Stored data
————
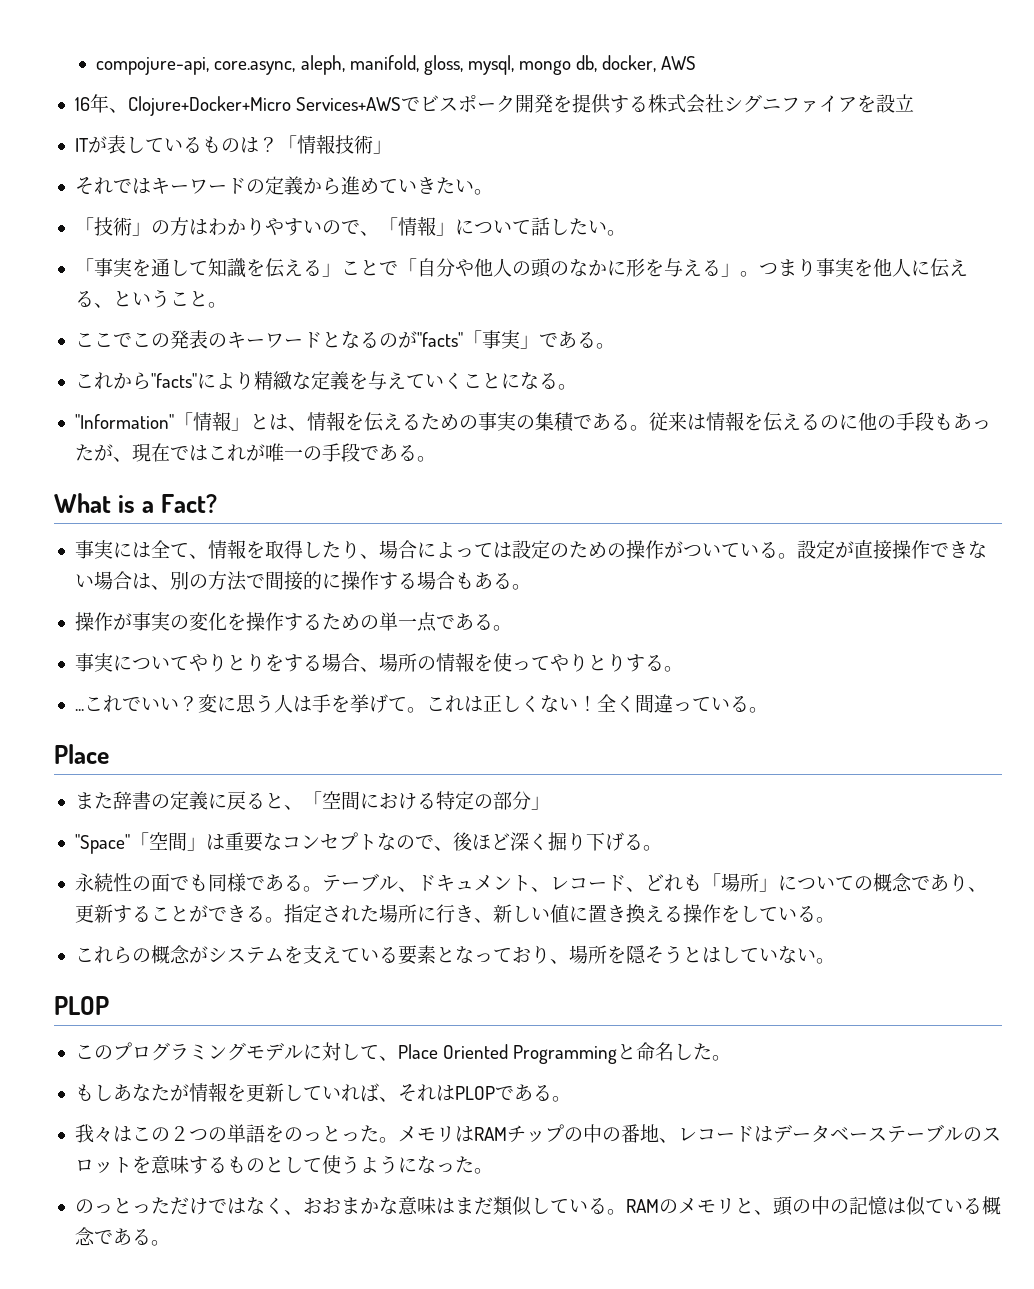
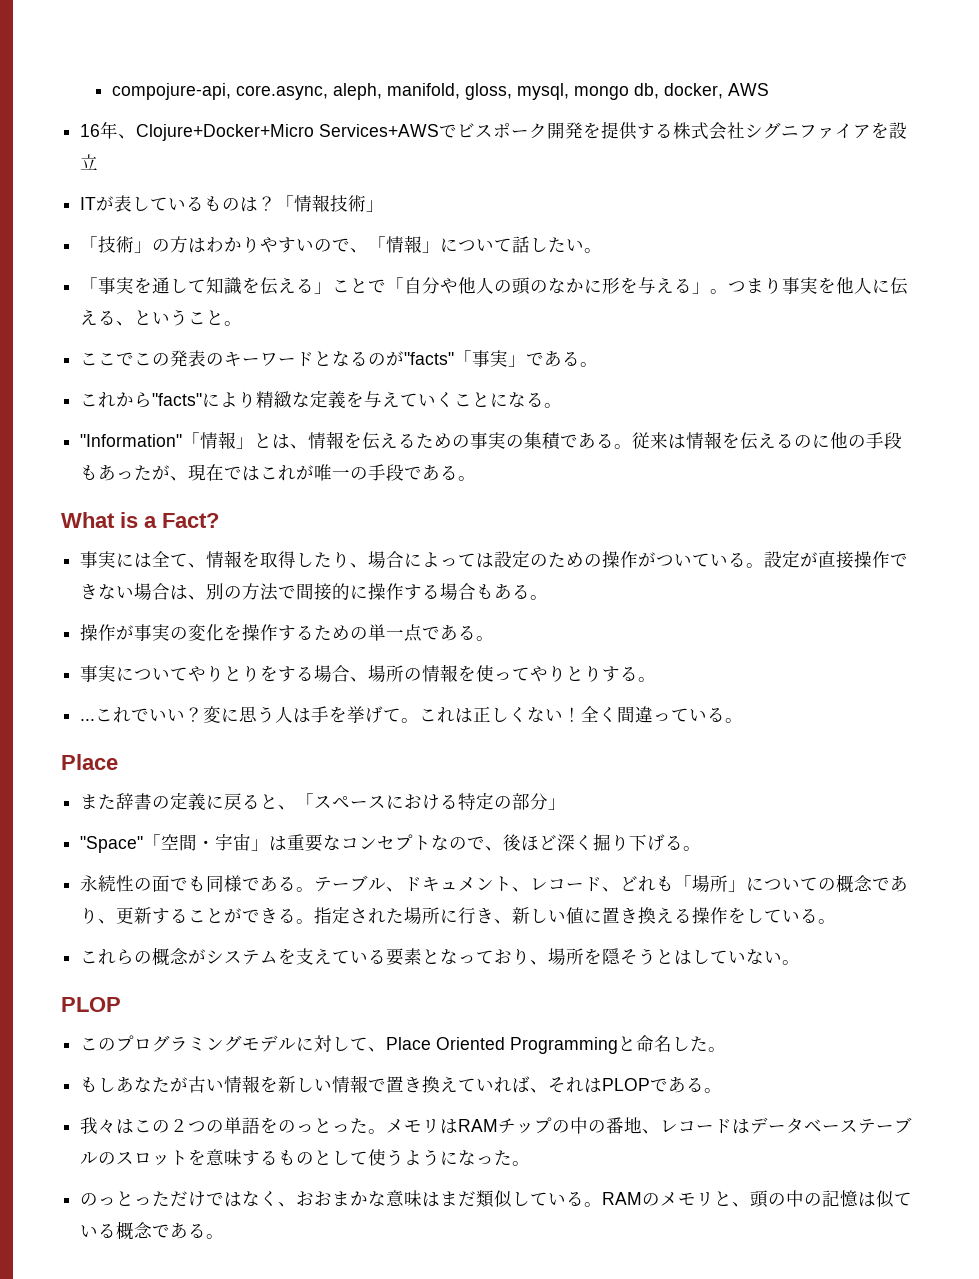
- それではキーワードの定義から進めていきたい。
- また辞書の定義に戻ると、「空間における特定の部分」
+ また辞書の定義に戻ると、「スペースにおける特定の部分」
- "Space"「空間」は重要なコンセプトなので、後ほど深く掘り下げる。
+ "Space"「空間・宇宙」は重要なコンセプトなので、後ほど深く掘り下げる。
- もしあなたが情報を更新していれば、それはPLOPである。
+ もしあなたが古い情報を新しい情報で置き換えていれば、それはPLOPである。

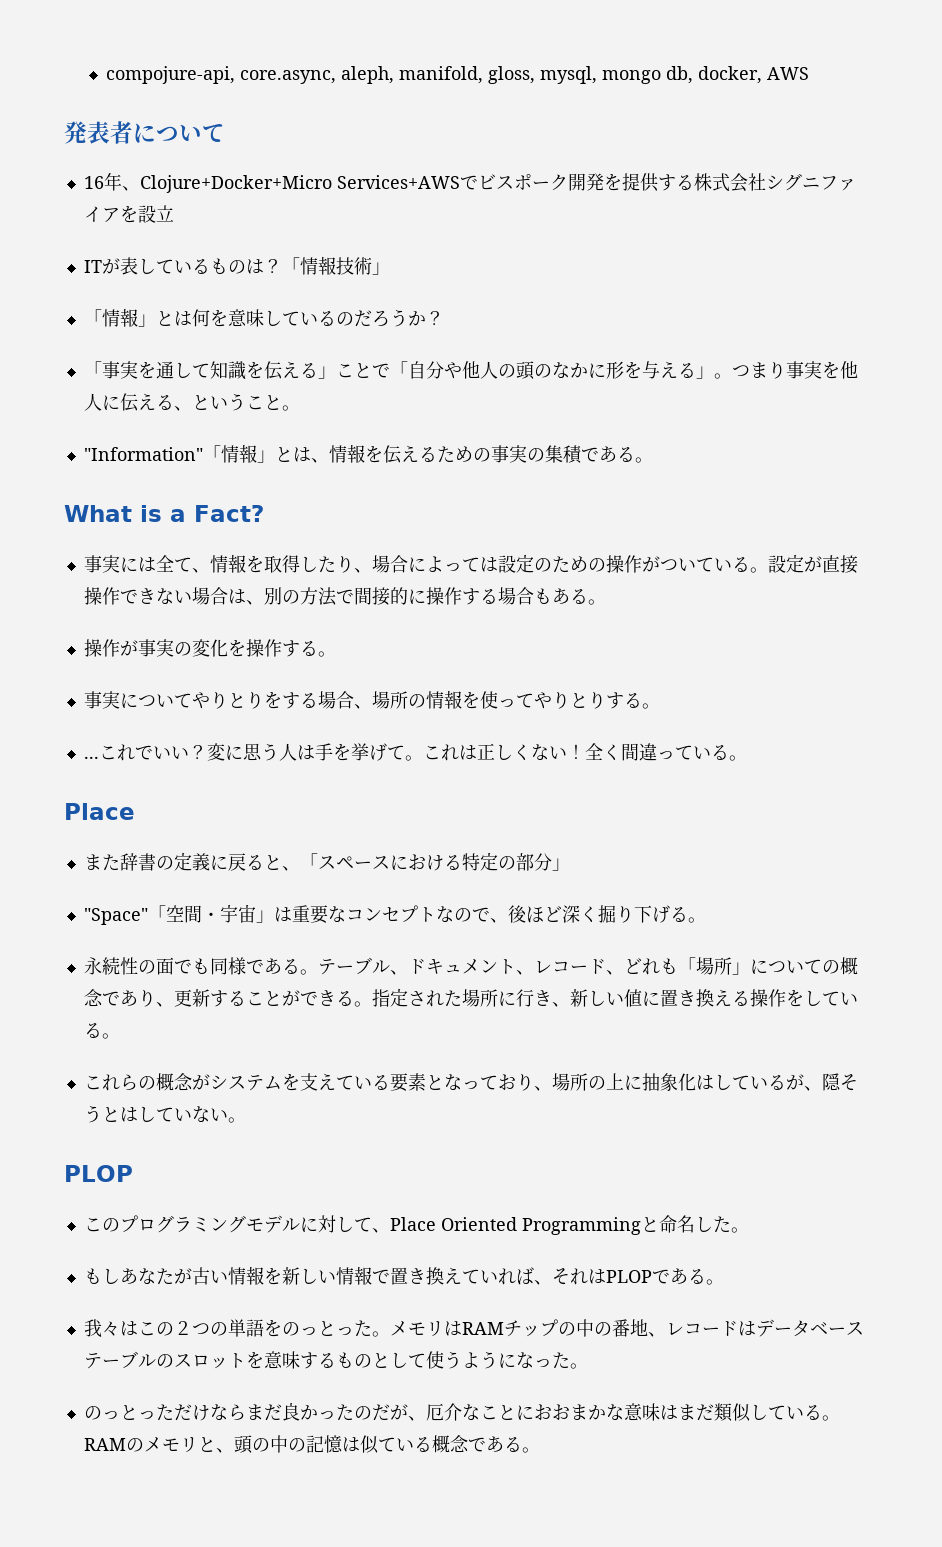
+ 発表者について
- 「技術」の方はわかりやすいので、「情報」について話したい。
+ 「情報」とは何を意味しているのだろうか？
- ここでこの発表のキーワードとなるのが"facts"「事実」である。
- これから"facts"により精緻な定義を与えていくことになる。
- 従来は情報を伝えるのに他の手段もあったが、現在ではこれが唯一の手段である。
- 操作が事実の変化を操作するための単一点である。
+ 操作が事実の変化を操作する。
- これらの概念がシステムを支えている要素となっており、場所を隠そうとはしていない。
+ これらの概念がシステムを支えている要素となっており、場所の上に抽象化はしているが、隠そうとはしていない。
- のっとっただけではなく、おおまかな意味はまだ類似している。
+ のっとっただけならまだ良かったのだが、厄介なことにおおまかな意味はまだ類似している。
————
Task objective: Copy nothing but the lines above that run from the one with "- もしあなたが情報を更新していれば、それはPLOPである。" to the one with "- 操作が事実の変化を操作するための単一点である。", ends included; pictures stay out.

Answer to the exercise:
- もしあなたが情報を更新していれば、それはPLOPである。
+ もしあなたが古い情報を新しい情報で置き換えていれば、それはPLOPである。

+ 発表者について
- 「技術」の方はわかりやすいので、「情報」について話したい。
+ 「情報」とは何を意味しているのだろうか？
- ここでこの発表のキーワードとなるのが"facts"「事実」である。
- これから"facts"により精緻な定義を与えていくことになる。
- 従来は情報を伝えるのに他の手段もあったが、現在ではこれが唯一の手段である。
- 操作が事実の変化を操作するための単一点である。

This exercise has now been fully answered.